Tuesday, March 25, 2014

Let me order that!

Collecting

I'm not a hoarder, I'm a collector: if you have something you like, every time you see it, you have a little happy hit.”
Douglas Coupland

If you could see my basement right now, you would swear I am a hoarder. There are boxes everywhere, many of which are empty. Tables are layered on top of each other and everywhere you look there are stacks of board games, model kits, action figures or sports cards. It's a mess, truly. Beginning next week, I will double my booth space at the Bama Flea so I can move some of this stuff out of my house. I told my son last night that if this business continues to grow, we will need to rent a warehouse, and he agreed.

It is, however a very interesting business. The collector's market seems unaffected by the vicissitudes of the economy. Yesterday, I listed a second infantry patch from World War II and it sold within ten minutes for two-hundred dollars. After two years, I am still shocked by the speed of cyberspace and the lengths some folks will go to get what they collect. Lately, I've been listing Johnny West Action Figures from the 1960's—even incomplete, even in pieces, they sell! The old adage, “One man's trash...” was running through my head when I woke this morning.

There is a strange dichotomy in my brain between our throw-away culture, in which the average American produces seven pounds of trash each day, and the obsessive collecting of old things. Somehow the two seem contradictory, but I can testify that they exist side-by-side right here, right now. Of course, it is not only American's who collect. We ship all over the world these days. People everywhere are gathering memorabilia.

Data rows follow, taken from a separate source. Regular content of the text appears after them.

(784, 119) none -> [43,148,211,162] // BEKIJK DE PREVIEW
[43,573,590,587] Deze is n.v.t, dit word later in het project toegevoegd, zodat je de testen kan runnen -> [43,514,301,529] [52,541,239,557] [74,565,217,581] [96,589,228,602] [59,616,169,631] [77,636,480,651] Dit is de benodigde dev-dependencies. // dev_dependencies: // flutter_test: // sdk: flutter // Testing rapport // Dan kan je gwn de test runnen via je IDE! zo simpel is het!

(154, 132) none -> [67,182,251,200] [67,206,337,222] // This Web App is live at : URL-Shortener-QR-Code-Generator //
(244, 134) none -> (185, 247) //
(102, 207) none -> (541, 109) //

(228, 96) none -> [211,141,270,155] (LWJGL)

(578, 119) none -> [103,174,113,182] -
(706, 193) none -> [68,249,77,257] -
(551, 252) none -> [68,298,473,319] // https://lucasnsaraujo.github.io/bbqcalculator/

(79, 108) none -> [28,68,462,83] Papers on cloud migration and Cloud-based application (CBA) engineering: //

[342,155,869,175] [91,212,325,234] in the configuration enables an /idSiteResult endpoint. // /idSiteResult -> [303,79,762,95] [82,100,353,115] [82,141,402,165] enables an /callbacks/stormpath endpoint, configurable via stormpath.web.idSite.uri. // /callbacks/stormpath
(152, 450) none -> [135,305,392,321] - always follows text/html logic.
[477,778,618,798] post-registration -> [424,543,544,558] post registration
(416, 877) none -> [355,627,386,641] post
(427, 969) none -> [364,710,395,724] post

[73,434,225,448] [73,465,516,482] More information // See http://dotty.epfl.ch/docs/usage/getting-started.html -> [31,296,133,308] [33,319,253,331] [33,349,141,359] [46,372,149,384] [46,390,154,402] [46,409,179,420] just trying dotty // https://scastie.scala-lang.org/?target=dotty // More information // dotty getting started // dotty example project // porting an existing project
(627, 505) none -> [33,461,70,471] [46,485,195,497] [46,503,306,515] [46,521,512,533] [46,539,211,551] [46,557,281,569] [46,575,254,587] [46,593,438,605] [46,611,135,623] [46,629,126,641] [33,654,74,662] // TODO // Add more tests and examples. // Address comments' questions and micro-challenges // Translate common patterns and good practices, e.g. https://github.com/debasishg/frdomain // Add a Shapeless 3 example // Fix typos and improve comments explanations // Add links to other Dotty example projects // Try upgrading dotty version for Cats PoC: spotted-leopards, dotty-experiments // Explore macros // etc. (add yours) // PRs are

For many of us, memorabilia is the right word. We collect things that remind us of other things—our childhood, a person we loved, a time in history that was especially sweet for us. We collect nostalgia. Perhaps there was a time connected to that object when we were happy and, like the quote says, we get a “little happy hit” when we look at it—a rush of good memories. I'm sure there are people who collect things for their intrinsic value, but for the most part, I think the happy quotient is more important to us than the dollar value of any given object.

In a world where there is always grave darkness, a 'little happy hit' is a thing of great value. Wouldn't if be nice if we could order off the internet one day of peace on earth, one day in which no one died from a gunshot or a bomb, one day when every person in the world had enough to eat, one day of clean, pure water. Wouldn't we all become collectors?